In America and elsewhere in the world, the bombing campaign prompts increased opposition to the war, which intensifies over the following years. After March 1968, President Johnson greatly restricts the bombing of North Vietnam in an effort to encourage peace negotiations, and he ends the campaign altogether after October 31, 1968.1

Historians often disagree over why ROLLING THUNDER failed to achieve its primary objectives, despite the overwhelming superiority of American airpower. Some argue that restrictions placed on the bombing by political leaders, who insist on managing the war from Washington, D.C., hamper its effectiveness over the long term. Aircraft, for example, are restricted or prohibited from attacking targets in the vicinity of Hanoi and Haiphong as well as any targets near the Chinese border, for fear of provoking China and the Soviet Union to enter the war. Some also point to the decision to make the campaign a gradual escalation, which ostensibly allowed Hanoi the time to devise solutions and to construct an advanced air defense system.

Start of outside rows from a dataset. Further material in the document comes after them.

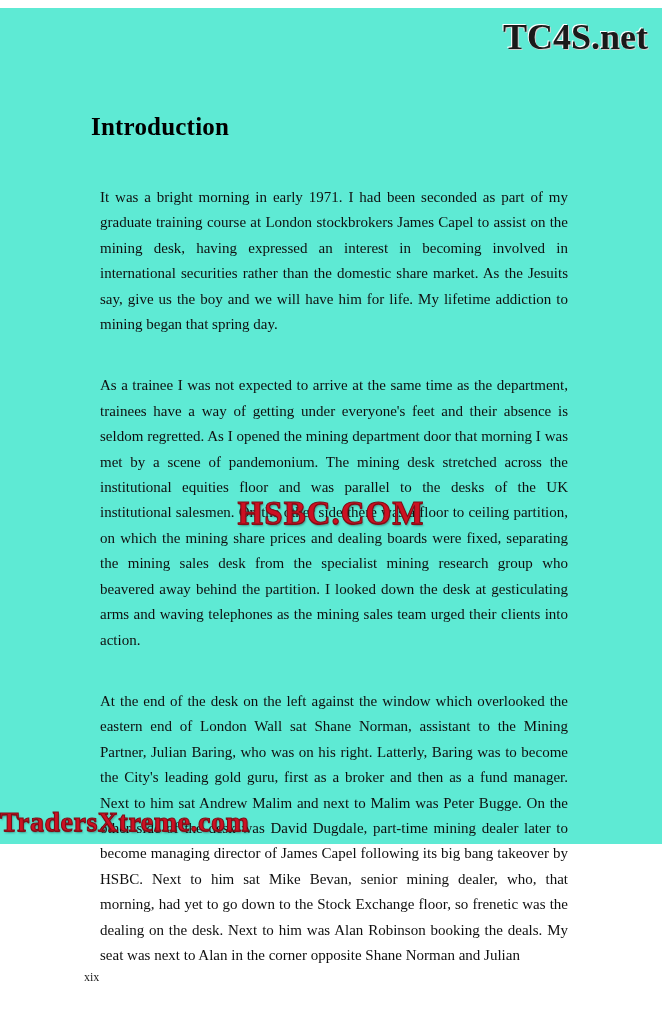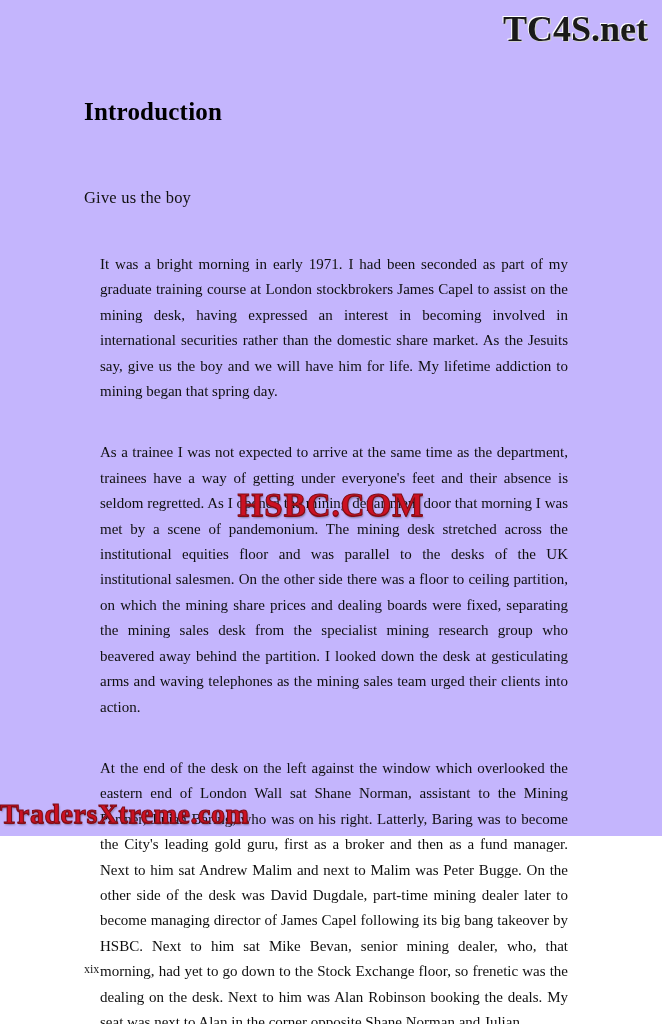--- a/index.html
+++ b/index.html
@@ -17,10 +17,10 @@
 
   .page {
     position: absolute;
-    top: 0; left: 0;
+    top: 8px; left: 0;
     width: 662px;
     height: 836px;
-    background: #c4b5fd;
+    background: #5eead4;
   }
 
   

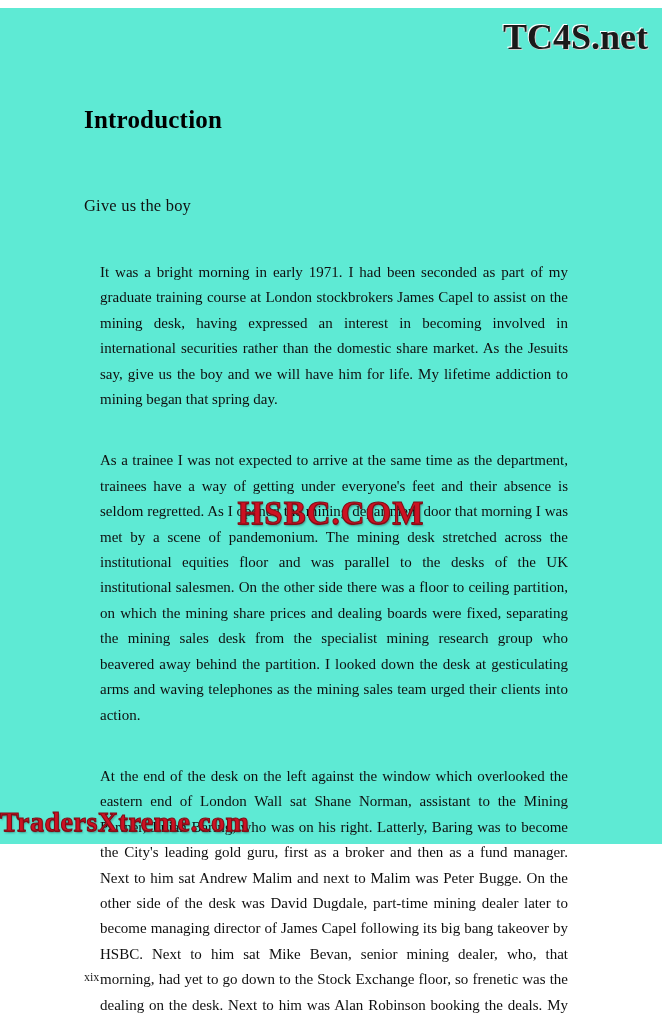--- a/index.html
+++ b/index.html
@@ -50,7 +50,7 @@
     font-size: 25px;
     font-weight: bold;
     color: #000000;
-    margin: 0;
+    margin: 7px;
     padding-top: 98px;
     letter-spacing: 0.2px;
   }

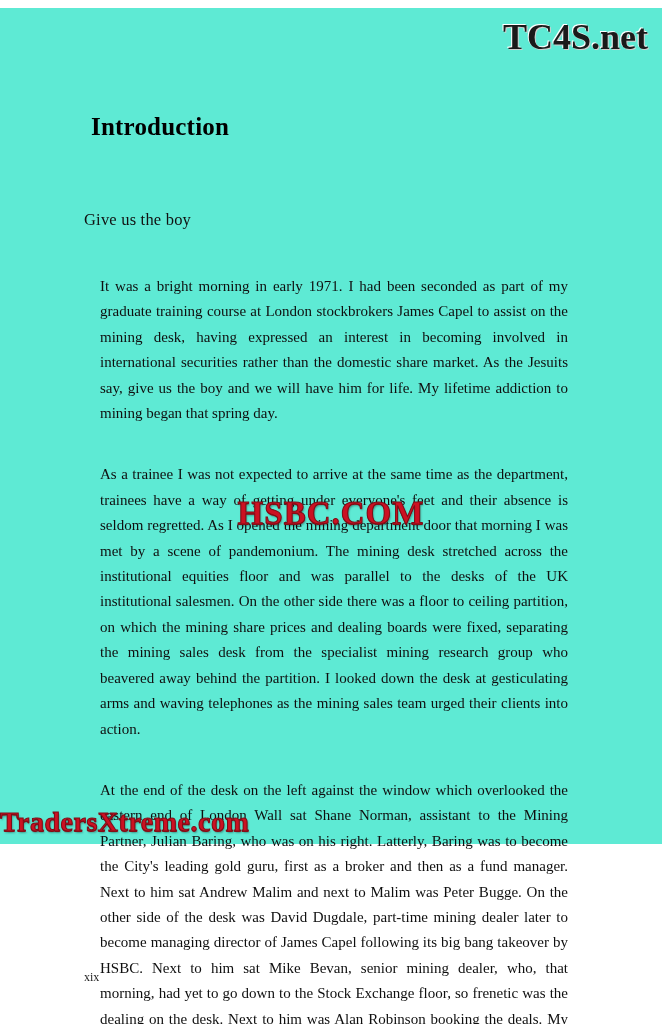--- a/index.html
+++ b/index.html
@@ -142,7 +142,6 @@
 
     <h1 class="title">Introduction</h1>
 
-    <h2 class="subtitle">Give us the boy</h2>
 
     <p class="body-para first">It was a bright morning in early 1971. I had been seconded as part of my graduate training course at London stockbrokers James Capel to assist on the mining desk, having expressed an interest in becoming involved in international securities rather than the domestic share market. As the Jesuits say, give us the boy and we will have him for life. My lifetime addiction to mining began that spring day.</p>
 

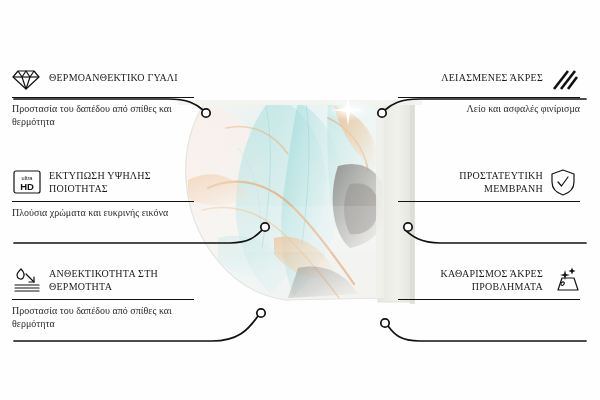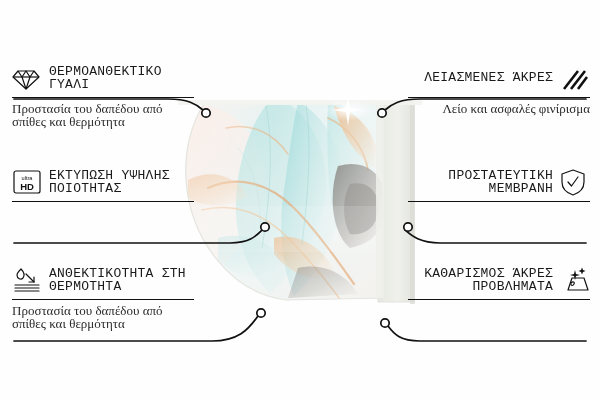--- a/index.html
+++ b/index.html
@@ -71,12 +71,12 @@
   .feat-icon svg { display: block; }
 
   .feat-title {
-    font-size: 13px;
+    font-size: 10px;
     line-height: 13.2px;
     letter-spacing: 0.25px;
     color: #1a1a1a;
     font-weight: 400;
-    font-family: Liberation Mono, monospace;
+    font-family: Liberation Serif, serif;
   }
 
   .feat-rule {

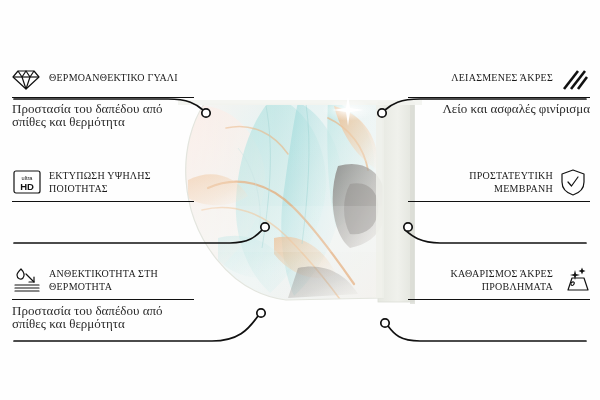--- a/index.html
+++ b/index.html
@@ -48,7 +48,7 @@
     width: 182px;
   }
   .feature.left  { left: 12px;  text-align: left; }
-  .feature.right { right: 10px; text-align: right; }
+  .feature.right { right: 20px; text-align: right; }
 
   .feat-head {
     display: flex;

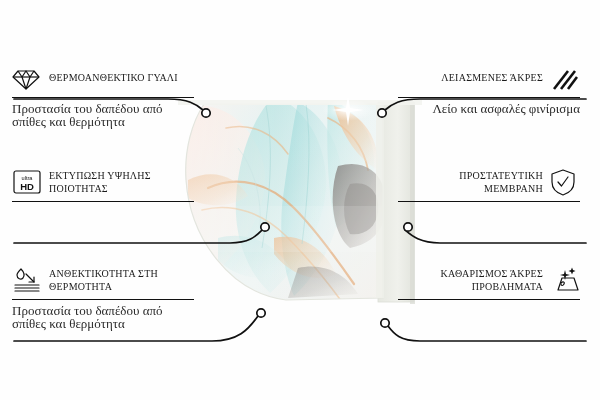--- a/index.html
+++ b/index.html
@@ -86,7 +86,7 @@
   }
 
   .feat-desc {
-    font-size: 13px;
+    font-size: 10px;
     line-height: 12.6px;
     color: #2b2b2b;
     font-family: "Liberation Serif", serif;

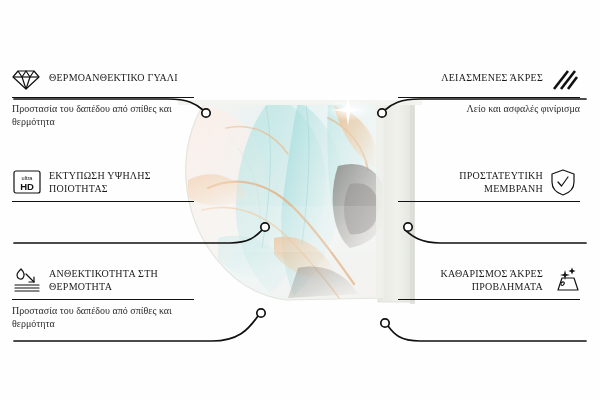--- a/index.html
+++ b/index.html
@@ -275,6 +275,7 @@
       <span class="feat-title">ΕΚΤΥΠΩΣΗ ΥΨΗΛΗΣ ΠΟΙΟΤΗΤΑΣ</span>
     </div>
     <div class="feat-rule"></div>
+    <div class="feat-desc">Πλούσια χρώματα και ευκρινής εικόνα</div>
   </div>
 
   <div class="feature left row3">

Others instead argue that the bombing of North Vietnam is ineffective because of its inability to halt or even slow the flow of war materiel into the country from China and the USSR, and that historically speaking, airpower’s capacity to greatly damage the war-making ability of a particular nation is limited. This is especially true in North Vietnam during the 1960s and 1970s because of its largely agricultural economy. Moreover, historians say, the American reliance on firepower and other conventional warfare approaches is ill suited to a war with few large, set-piece battles and no front lines and to an enemy with a very limited industrial base.